Kang menceritakan lebih lanjut, setiap hari di pusat-pusat keramaian masyarakat selalu terlihat Gyuchalde--polisi fesyen di Korut--yang berpatroli. Mereka bukan hanya mengecek gaya rambut, riasan tetapi juga gaya berpakaian perempuan-perempuan Korut.
Sebab, disinyalir banyak perempuan Korut yang secara diam-diam mengadopsi gaya berpakaian perempuan Korsel yang dianggap lebih moderat.
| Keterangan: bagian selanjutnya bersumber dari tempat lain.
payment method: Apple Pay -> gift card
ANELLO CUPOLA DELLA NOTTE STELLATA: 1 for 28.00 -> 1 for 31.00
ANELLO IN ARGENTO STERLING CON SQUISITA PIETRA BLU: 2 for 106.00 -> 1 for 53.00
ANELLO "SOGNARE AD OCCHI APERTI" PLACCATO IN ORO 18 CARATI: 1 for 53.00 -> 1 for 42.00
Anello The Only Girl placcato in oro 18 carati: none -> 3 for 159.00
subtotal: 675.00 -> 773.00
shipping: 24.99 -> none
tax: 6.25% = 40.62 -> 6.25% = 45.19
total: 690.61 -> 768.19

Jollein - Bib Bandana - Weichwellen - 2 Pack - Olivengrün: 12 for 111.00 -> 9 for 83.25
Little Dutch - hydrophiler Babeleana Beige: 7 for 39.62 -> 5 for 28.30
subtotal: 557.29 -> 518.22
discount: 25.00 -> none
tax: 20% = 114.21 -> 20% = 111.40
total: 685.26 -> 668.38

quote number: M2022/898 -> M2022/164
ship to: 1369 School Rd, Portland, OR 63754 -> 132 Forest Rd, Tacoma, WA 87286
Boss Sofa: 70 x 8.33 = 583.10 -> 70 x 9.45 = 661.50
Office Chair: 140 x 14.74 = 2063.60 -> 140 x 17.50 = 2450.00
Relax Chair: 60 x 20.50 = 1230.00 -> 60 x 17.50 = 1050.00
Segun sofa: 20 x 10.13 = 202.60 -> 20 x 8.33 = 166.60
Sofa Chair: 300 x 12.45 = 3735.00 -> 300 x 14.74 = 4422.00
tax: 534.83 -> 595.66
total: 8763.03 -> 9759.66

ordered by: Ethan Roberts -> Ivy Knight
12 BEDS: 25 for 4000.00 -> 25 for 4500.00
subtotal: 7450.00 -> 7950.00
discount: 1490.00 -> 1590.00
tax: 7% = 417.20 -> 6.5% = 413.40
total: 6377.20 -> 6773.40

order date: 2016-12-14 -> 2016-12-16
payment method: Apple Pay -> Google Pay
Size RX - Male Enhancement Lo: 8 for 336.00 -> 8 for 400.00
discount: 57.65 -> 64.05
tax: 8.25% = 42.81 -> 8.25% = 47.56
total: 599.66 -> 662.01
Tak hanya Gyuchalde, kata Kang, penduduk tradisional Korut juga tidak senang dengan masuknya budaya Korsel ke negara mereka. Bahkan, mereka tak segan memberikan sanksi sosial bagi perempuan atau orang yang ketahuan mengadopsi budaya negara tetangga.
"Kapanpun saya memakai make-up, orang-orang tua di desa akan mengatakan bahwa saya pemberontak kapitalis."